> **WORK ITEM**:
Which lines below fall between the one containing "- A few roadblockers" and the one containing "elevate my skills!"? Repeat them exactly, counting both of those lines, and add nothing else.

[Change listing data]
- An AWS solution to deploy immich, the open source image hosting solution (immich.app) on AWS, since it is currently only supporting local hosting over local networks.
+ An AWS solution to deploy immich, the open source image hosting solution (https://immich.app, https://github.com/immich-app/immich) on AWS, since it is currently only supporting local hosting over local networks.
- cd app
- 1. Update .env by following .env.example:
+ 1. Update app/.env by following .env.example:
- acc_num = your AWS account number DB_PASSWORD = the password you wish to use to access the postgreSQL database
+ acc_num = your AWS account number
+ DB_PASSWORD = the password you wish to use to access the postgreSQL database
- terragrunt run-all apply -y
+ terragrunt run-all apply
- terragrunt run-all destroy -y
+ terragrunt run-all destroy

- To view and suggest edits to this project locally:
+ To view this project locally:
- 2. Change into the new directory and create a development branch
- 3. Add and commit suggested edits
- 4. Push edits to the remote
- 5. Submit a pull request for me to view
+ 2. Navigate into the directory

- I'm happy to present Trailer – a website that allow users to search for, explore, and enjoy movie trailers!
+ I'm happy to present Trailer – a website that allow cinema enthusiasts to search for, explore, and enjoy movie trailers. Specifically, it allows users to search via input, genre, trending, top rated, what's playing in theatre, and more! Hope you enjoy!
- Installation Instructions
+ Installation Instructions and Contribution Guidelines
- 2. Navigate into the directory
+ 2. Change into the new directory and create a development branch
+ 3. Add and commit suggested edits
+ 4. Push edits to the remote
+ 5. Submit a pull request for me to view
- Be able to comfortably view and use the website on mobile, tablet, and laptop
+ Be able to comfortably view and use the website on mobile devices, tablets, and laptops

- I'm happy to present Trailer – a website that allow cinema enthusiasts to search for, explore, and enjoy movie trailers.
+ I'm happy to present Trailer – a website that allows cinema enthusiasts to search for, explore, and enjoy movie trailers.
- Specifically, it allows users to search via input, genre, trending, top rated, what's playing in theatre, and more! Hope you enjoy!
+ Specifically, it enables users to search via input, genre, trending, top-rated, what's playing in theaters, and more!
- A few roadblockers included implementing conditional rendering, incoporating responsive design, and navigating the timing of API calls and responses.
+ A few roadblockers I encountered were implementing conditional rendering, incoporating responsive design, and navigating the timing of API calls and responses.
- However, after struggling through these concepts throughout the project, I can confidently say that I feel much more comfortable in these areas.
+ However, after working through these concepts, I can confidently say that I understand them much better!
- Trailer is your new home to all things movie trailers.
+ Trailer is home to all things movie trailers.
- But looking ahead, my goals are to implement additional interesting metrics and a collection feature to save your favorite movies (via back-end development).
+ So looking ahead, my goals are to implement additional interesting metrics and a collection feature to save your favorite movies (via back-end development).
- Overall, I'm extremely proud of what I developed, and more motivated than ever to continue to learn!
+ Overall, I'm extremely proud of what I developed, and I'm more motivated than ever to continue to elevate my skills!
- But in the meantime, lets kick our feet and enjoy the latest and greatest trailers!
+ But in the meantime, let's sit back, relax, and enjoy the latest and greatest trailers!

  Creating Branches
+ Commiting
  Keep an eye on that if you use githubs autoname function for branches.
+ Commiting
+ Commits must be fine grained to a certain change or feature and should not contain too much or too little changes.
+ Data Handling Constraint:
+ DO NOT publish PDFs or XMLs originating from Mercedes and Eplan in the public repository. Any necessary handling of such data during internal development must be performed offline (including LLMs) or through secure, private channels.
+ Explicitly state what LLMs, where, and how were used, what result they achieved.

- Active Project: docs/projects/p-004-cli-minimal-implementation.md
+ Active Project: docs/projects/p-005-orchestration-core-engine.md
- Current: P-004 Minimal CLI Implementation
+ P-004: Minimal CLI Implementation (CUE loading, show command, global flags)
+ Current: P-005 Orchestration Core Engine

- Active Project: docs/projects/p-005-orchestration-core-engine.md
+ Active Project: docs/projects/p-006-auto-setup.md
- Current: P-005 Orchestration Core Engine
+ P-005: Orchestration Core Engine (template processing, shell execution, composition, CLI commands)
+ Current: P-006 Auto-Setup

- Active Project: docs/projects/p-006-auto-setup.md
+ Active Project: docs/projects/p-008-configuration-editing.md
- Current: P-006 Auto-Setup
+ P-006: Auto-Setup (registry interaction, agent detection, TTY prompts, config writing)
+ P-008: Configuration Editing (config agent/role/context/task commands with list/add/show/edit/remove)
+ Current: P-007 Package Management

> **FINISHED TASK**:
- A few roadblockers included implementing conditional rendering, incoporating responsive design, and navigating the timing of API calls and responses.
+ A few roadblockers I encountered were implementing conditional rendering, incoporating responsive design, and navigating the timing of API calls and responses.
- However, after struggling through these concepts throughout the project, I can confidently say that I feel much more comfortable in these areas.
+ However, after working through these concepts, I can confidently say that I understand them much better!
- Trailer is your new home to all things movie trailers.
+ Trailer is home to all things movie trailers.
- But looking ahead, my goals are to implement additional interesting metrics and a collection feature to save your favorite movies (via back-end development).
+ So looking ahead, my goals are to implement additional interesting metrics and a collection feature to save your favorite movies (via back-end development).
- Overall, I'm extremely proud of what I developed, and more motivated than ever to continue to learn!
+ Overall, I'm extremely proud of what I developed, and I'm more motivated than ever to continue to elevate my skills!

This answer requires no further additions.